**The input**
^^^^^^^^^^^^^^^^

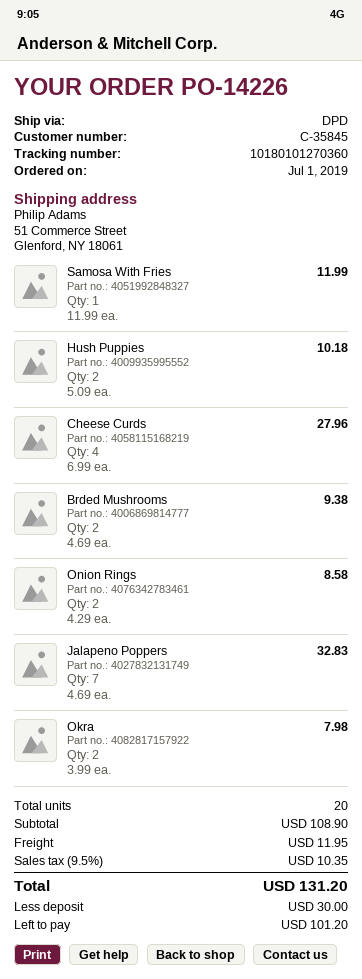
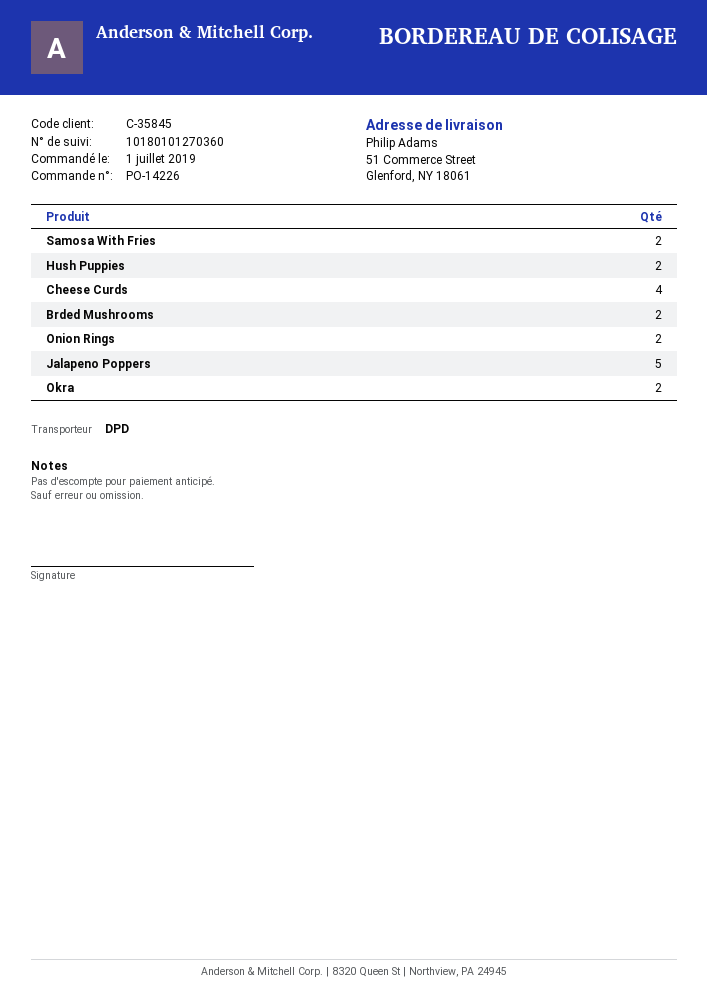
Samosa With Fries: 1 -> 2
Jalapeno Poppers: 7 -> 5

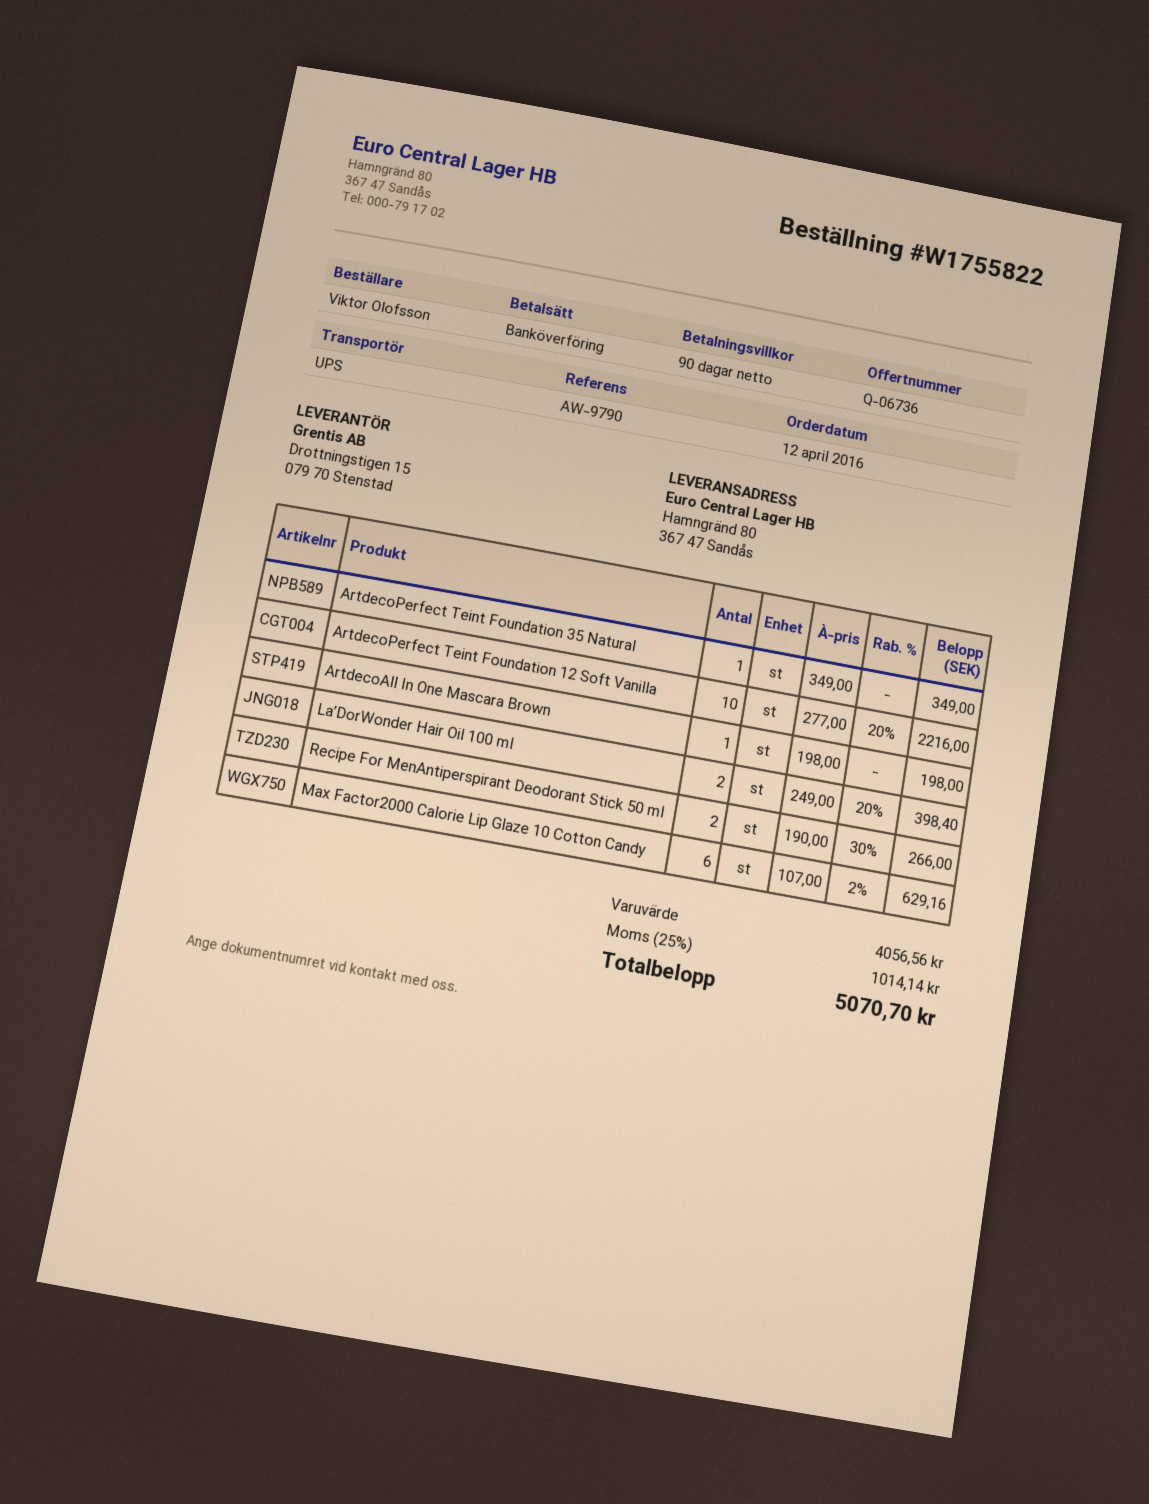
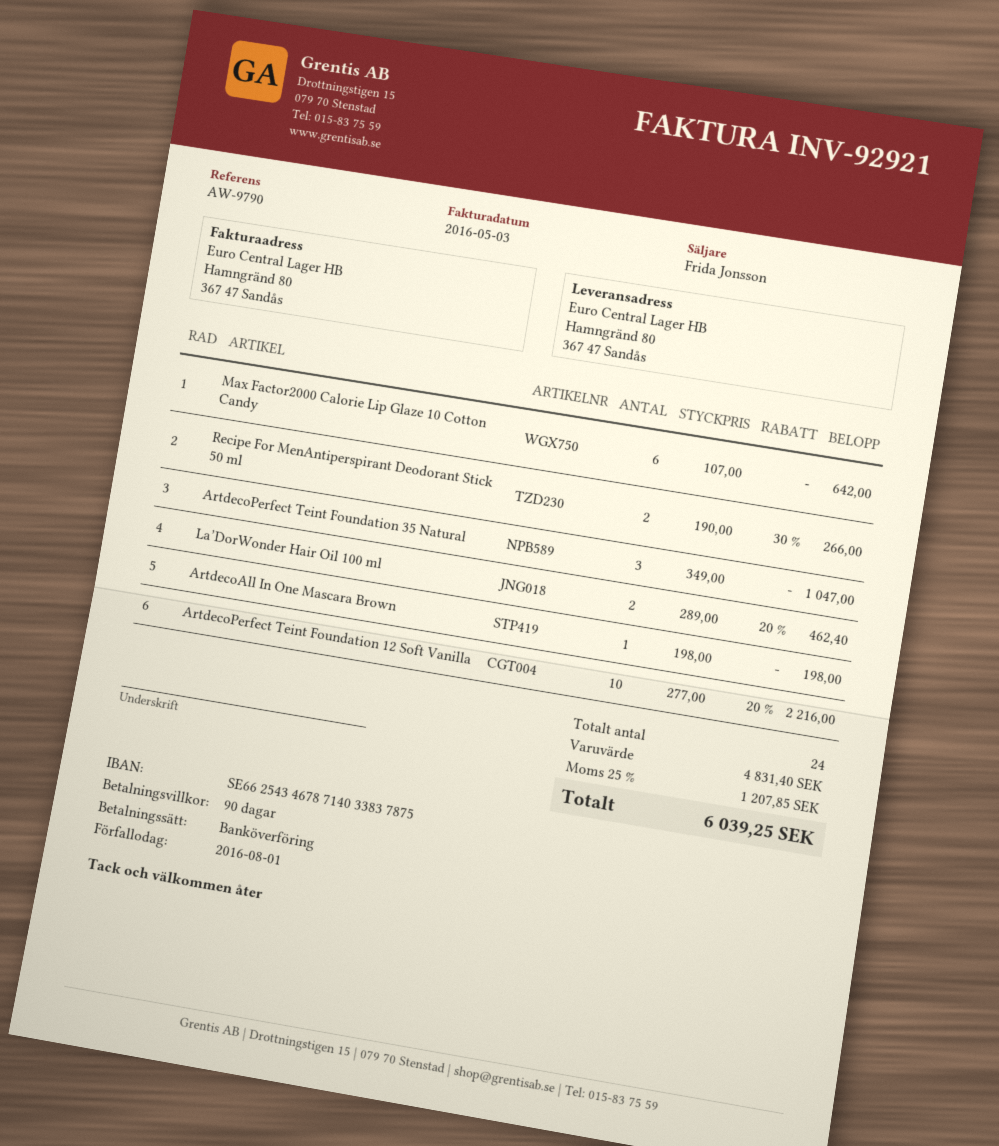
ArtdecoPerfect Teint Foundation 35 Natural: 1 x 349.00 = 349.00 -> 3 x 349.00 = 1047.00
La’DorWonder Hair Oil 100 ml: 2 x 249.00 - 20% = 398.40 -> 2 x 289.00 - 20% = 462.40
Max Factor2000 Calorie Lip Glaze 10 Cotton Candy: 6 x 107.00 - 2% = 629.16 -> 6 x 107.00 = 642.00
subtotal: 4056.56 -> 4831.40
tax: 25% = 1014.14 -> 25% = 1207.85
total: 5070.70 -> 6039.25

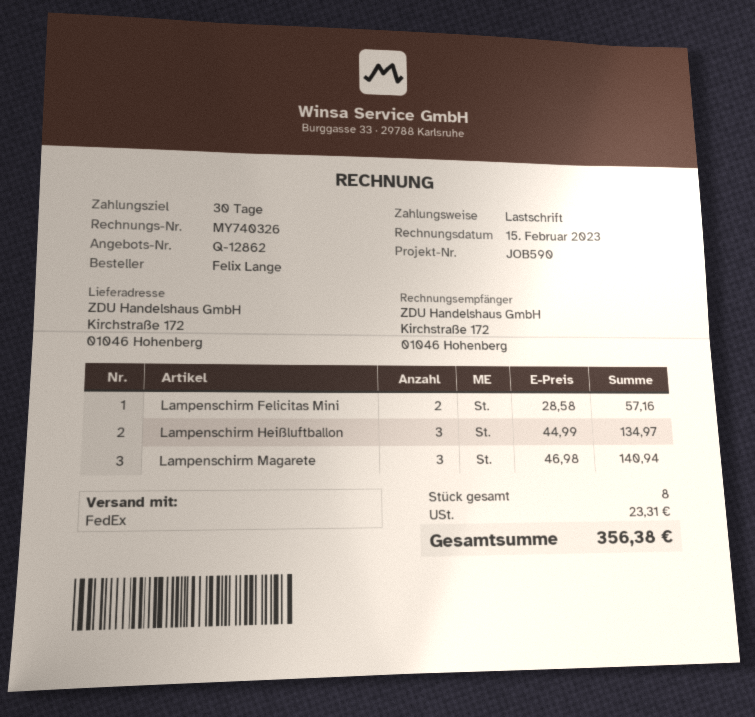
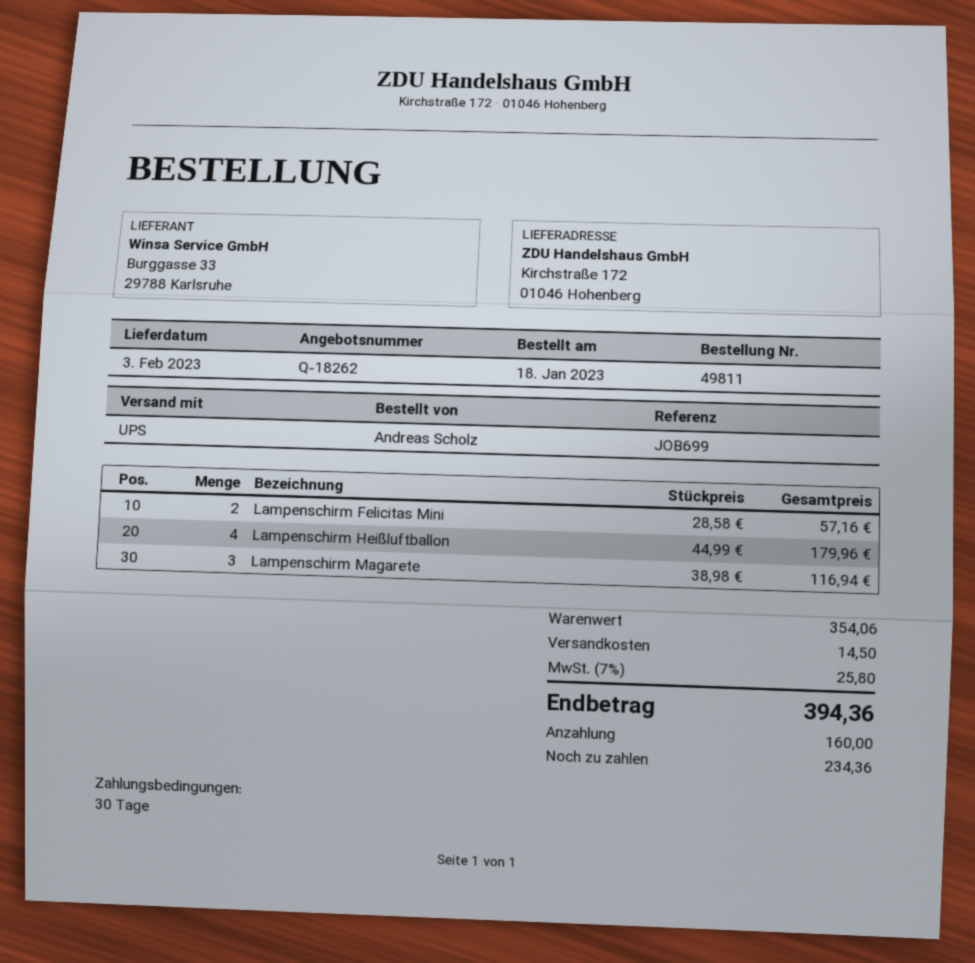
quote number: Q-12862 -> Q-18262
reference: JOB590 -> JOB699
ordered by: Felix Lange -> Andreas Scholz
shipping method: FedEx -> UPS
Lampenschirm Heißluftballon: 3 x 44.99 = 134.97 -> 4 x 44.99 = 179.96
Lampenschirm Magarete: 3 x 46.98 = 140.94 -> 3 x 38.98 = 116.94
shipping: none -> 14.50
tax: 23.31 -> 25.80
total: 356.38 -> 394.36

^^^^^^^^^^^^^^^^

**Work task**
Say how many lines in the records contain the string "shipping". No other text is needed.

**Written response**
2